In this tutorial, we will learn how to create a High Dynamic Range (HDR) image using multiple images taken with different exposure settings. We will share code in both C++ and Python.
What is High Dynamic Range (HDR) imaging?
Most digital cameras and displays capture or display color images as 24-bits matrices. There are 8-bits per color channel and the pixel values are therefore in the range 0 – 255 for each channel. In other words, a regular camera or a display has a limited dynamic range.
However, the world around us has a very large dynamic range. It can get pitch black inside a garage when the lights are turned off and it can get really bright if you are looking directly at the Sun. Even without considering those extremes, in everyday situations, 8-bits are barely enough to capture the scene. So, the camera tries to estimate the lighting and automatically sets the exposure so that the most interesting aspect of the image has good dynamic range, and the parts that are too dark and too bright are clipped off to 0 and 255 respectively.
In the Figure below, the image on the left is a normally exposed image. Notice the sky in the background is completely washed out because the camera decided to use a setting where the subject (my son) is properly photographed, but the bright sky is washed out. The image on the right is an HDR image produced by the iPhone.
How does an iPhone capture an HDR image? It actually takes 3 images at three different exposures. The images are taken in quick succession so there is almost no movement between the three shots. The three images are then combined to produce the HDR image. We will see the details in the next section.
How does High Dynamic Range (HDR) imaging work?
In this section, we will go through the steps of creating an HDR image using OpenCV.
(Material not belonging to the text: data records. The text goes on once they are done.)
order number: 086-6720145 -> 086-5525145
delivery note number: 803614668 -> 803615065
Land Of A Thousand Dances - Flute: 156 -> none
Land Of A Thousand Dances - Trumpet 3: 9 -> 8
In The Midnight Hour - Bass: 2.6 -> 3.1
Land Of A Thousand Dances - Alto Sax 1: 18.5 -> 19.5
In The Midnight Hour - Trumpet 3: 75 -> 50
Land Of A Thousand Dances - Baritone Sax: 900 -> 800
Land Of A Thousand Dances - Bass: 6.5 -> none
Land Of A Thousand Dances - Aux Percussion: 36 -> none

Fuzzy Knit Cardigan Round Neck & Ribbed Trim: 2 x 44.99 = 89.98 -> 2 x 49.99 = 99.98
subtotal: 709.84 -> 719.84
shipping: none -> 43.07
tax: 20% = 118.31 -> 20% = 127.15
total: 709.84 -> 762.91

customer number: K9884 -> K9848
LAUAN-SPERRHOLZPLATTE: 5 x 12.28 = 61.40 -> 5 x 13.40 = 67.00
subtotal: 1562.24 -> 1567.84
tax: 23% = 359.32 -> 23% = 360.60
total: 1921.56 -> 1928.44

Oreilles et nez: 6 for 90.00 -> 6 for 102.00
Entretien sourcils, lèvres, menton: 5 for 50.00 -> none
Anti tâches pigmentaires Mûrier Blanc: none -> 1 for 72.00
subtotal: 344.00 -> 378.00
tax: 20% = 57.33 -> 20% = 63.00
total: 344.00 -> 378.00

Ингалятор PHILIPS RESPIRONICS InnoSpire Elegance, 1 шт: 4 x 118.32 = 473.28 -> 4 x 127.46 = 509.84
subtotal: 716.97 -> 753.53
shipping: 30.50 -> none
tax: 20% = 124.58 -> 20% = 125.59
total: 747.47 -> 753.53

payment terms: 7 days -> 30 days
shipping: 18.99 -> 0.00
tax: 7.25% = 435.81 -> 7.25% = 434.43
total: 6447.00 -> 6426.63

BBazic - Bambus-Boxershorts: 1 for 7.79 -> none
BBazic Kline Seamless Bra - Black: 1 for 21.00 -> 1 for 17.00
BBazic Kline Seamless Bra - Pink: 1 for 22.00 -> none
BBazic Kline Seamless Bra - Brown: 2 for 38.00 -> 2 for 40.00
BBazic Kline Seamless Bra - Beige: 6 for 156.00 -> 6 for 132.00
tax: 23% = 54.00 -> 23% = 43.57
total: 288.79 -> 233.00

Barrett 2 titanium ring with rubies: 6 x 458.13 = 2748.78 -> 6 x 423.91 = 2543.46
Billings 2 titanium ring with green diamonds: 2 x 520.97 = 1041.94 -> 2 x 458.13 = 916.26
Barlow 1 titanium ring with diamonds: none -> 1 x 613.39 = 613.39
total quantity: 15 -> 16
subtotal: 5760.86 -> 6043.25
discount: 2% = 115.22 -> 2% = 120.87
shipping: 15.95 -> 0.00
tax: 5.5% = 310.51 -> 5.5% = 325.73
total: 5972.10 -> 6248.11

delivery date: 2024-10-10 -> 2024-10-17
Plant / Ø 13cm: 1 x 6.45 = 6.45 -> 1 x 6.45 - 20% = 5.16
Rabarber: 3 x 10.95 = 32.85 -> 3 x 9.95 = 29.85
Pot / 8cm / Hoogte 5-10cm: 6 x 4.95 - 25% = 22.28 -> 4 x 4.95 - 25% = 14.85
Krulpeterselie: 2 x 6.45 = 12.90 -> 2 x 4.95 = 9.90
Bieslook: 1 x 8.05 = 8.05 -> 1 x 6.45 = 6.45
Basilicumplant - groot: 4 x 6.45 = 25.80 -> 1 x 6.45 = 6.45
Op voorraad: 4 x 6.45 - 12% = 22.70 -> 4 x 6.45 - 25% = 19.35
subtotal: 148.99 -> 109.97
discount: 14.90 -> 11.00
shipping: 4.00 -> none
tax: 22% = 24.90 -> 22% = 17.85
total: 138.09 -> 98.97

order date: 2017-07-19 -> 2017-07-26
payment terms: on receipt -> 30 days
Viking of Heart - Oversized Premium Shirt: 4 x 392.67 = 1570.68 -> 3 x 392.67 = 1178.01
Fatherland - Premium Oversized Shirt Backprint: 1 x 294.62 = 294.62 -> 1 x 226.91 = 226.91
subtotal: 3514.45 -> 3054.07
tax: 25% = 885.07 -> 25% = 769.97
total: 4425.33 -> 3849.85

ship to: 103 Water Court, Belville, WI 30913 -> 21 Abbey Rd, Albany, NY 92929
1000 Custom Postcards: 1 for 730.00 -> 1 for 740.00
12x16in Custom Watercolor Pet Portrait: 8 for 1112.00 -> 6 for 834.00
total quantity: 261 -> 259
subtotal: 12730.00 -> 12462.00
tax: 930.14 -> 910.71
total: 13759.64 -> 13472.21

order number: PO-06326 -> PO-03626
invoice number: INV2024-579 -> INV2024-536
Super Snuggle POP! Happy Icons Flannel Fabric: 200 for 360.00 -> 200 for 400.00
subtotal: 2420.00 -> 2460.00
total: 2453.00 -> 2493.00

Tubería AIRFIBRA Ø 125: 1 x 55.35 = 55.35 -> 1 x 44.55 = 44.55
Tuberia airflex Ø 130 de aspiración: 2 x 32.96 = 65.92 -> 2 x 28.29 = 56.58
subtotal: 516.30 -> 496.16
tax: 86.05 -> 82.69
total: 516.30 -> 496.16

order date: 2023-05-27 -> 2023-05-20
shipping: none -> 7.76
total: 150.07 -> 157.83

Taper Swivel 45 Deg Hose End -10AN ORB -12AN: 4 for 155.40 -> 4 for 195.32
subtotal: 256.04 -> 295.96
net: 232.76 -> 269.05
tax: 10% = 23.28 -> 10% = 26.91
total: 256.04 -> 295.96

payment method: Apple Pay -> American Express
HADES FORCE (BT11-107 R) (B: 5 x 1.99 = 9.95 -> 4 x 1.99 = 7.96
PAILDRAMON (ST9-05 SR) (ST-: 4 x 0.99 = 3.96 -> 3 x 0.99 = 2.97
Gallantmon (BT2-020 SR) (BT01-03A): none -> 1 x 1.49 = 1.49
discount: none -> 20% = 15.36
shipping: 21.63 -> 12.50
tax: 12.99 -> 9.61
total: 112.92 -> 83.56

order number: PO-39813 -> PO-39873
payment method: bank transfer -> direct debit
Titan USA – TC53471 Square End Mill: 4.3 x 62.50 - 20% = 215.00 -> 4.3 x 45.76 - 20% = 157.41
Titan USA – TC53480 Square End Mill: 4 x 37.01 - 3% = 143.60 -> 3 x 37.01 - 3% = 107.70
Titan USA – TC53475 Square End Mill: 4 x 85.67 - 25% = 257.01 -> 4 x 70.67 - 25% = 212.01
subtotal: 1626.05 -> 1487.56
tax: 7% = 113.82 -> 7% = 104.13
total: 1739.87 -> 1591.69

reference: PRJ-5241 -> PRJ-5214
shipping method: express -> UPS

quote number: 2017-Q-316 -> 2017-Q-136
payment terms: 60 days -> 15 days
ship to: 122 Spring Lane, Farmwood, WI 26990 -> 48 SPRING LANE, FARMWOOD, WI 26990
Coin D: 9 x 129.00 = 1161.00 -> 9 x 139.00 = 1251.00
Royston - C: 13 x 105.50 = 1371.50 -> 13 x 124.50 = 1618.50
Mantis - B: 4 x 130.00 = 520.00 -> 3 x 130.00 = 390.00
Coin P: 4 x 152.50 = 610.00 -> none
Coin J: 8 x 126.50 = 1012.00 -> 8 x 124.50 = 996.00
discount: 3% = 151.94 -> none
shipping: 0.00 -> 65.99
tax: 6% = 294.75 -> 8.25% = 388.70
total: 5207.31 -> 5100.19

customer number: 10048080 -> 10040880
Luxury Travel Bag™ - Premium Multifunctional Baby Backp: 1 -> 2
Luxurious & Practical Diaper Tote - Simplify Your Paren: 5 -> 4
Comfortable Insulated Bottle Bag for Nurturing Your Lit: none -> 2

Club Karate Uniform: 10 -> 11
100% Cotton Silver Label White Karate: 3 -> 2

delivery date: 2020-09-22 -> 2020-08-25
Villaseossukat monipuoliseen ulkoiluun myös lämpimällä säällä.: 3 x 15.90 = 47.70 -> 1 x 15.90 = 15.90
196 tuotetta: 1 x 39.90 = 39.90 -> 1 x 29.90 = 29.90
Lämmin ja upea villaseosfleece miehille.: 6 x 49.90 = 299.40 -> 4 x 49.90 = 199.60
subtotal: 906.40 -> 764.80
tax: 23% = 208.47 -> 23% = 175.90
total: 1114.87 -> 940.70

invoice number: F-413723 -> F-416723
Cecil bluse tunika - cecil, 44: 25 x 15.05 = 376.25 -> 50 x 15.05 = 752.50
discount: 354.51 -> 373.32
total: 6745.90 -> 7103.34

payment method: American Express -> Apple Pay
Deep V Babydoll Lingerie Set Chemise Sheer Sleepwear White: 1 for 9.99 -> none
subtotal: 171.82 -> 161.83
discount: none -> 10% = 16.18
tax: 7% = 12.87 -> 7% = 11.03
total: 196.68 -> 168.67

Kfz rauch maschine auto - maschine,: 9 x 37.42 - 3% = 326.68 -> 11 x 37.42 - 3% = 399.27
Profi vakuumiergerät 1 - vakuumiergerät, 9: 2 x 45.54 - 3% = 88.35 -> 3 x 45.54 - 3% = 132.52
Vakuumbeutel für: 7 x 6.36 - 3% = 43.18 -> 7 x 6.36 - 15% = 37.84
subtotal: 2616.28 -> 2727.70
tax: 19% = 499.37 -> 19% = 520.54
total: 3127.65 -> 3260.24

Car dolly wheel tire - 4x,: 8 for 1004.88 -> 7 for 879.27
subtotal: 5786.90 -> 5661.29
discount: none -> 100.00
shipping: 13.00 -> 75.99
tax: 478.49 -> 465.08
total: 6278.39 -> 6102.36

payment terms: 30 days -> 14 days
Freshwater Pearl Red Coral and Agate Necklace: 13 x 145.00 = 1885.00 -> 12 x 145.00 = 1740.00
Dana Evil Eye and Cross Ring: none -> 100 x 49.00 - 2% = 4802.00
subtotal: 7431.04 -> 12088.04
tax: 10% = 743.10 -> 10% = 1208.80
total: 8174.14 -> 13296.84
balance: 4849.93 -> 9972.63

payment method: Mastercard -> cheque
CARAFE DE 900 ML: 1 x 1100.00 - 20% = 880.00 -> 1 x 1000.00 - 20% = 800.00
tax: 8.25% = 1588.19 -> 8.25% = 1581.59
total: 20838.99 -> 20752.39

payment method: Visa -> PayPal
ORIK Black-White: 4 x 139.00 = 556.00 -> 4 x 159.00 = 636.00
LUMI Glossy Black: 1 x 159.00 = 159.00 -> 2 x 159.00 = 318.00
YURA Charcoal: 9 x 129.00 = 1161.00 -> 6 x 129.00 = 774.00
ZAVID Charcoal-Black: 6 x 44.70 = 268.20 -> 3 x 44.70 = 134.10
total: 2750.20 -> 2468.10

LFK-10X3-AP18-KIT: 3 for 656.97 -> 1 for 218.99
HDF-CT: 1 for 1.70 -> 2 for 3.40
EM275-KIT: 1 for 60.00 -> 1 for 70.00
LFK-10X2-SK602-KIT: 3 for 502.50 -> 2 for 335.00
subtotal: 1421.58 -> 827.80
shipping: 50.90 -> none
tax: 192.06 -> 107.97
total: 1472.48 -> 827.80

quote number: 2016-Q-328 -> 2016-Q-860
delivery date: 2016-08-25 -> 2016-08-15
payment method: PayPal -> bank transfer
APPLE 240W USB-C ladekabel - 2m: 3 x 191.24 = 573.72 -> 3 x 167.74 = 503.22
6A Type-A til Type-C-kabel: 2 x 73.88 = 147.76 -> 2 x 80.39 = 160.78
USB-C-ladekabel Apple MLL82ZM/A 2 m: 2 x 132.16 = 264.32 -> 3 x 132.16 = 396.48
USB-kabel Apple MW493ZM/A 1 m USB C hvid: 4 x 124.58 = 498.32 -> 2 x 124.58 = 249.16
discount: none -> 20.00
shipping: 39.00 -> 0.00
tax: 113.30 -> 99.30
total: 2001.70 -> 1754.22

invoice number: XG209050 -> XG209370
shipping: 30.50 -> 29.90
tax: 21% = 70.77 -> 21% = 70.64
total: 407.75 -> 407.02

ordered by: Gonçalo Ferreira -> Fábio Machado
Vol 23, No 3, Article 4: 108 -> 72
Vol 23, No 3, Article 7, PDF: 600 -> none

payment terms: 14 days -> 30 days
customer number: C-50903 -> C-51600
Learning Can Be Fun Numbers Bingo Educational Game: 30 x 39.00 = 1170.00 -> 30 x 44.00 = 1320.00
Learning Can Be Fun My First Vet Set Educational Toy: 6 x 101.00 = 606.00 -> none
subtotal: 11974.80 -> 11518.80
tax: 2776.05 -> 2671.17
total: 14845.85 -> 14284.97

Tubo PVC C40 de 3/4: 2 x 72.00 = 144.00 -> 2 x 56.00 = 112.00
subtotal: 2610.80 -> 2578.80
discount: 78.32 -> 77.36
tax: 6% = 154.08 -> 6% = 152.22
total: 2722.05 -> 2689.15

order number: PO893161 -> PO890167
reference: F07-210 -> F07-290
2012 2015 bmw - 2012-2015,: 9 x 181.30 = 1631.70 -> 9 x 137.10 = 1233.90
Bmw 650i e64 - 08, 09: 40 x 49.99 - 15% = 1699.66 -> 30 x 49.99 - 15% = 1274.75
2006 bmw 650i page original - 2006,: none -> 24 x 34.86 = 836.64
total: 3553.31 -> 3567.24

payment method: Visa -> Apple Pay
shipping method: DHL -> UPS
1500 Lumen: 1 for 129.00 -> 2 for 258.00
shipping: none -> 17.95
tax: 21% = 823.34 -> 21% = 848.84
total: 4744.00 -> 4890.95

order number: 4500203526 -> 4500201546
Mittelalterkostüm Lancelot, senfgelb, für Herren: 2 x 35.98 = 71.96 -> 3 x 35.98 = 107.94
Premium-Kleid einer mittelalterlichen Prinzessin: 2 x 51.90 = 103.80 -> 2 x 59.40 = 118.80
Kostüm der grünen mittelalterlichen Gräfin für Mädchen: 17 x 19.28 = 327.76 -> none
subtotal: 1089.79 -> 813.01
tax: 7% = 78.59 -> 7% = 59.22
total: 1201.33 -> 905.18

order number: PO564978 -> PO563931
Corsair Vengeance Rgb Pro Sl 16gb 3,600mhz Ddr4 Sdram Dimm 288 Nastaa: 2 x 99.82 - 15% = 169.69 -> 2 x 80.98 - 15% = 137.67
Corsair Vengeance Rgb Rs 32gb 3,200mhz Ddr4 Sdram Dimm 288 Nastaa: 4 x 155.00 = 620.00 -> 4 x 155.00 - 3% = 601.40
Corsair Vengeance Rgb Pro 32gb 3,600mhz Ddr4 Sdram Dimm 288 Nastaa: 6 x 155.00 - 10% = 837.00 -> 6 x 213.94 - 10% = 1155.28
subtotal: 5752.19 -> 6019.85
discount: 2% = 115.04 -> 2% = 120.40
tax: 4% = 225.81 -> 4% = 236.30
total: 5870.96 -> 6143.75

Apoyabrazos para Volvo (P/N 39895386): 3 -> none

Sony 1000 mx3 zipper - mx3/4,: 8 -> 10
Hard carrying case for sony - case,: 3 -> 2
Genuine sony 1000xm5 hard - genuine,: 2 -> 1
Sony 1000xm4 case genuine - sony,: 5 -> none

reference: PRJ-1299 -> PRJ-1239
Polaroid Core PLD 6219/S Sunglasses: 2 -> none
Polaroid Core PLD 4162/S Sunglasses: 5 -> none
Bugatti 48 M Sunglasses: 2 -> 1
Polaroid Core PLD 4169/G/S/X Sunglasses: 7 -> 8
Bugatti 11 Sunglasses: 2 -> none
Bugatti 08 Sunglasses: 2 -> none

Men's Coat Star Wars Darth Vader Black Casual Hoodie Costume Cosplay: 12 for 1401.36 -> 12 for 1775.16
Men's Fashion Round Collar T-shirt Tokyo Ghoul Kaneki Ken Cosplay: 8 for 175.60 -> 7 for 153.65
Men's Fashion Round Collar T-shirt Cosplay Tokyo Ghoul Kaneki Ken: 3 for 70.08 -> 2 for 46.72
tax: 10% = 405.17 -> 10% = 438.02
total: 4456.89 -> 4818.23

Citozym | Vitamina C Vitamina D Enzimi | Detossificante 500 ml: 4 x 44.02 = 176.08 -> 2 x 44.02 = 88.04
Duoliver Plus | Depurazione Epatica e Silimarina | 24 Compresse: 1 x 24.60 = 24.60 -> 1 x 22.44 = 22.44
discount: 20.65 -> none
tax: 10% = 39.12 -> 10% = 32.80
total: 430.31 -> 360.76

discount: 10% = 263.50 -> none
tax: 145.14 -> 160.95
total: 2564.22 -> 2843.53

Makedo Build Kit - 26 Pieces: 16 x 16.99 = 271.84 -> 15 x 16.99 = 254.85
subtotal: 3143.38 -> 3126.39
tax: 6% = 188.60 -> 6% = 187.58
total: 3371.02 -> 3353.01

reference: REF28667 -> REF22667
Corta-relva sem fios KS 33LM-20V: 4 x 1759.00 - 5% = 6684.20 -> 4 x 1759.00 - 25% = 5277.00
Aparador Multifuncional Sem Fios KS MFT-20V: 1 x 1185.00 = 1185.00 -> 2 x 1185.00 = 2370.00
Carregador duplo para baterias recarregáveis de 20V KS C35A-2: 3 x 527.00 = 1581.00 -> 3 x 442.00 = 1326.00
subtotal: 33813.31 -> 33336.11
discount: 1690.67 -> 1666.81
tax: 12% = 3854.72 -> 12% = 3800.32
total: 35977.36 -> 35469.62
Step 1: Capture multiple images with different exposures
When we take a picture using a camera, we have only 8-bits per channel to represent the dynamic range ( brightness range ) of the scene. But we can take multiple images of the scene at different exposures by changing the shutter speed. Most SLR cameras have a feature called Auto Exposure Bracketing (AEB) that allows us to take multiple pictures at different exposures with just one press of a button. If you are using an iPhone, you can use this AutoBracket HDR app and if you are an android user you can try A Better Camera app.
Using AEB on a camera or an auto bracketing app on the phone, we can take multiple pictures quickly one after the other so the scene does not change. When we use HDR mode in an iPhone, it takes three pictures.
- An underexposed image: This image is darker than the properly exposed image. The goal is the capture parts of the image that very bright.
- A properly exposed image: This is the regular image the camera would have taken based on the illumination it has estimated.
- An overexposed image: This image is brighter than the properly exposed image. The goal is the capture parts of the image that very dark.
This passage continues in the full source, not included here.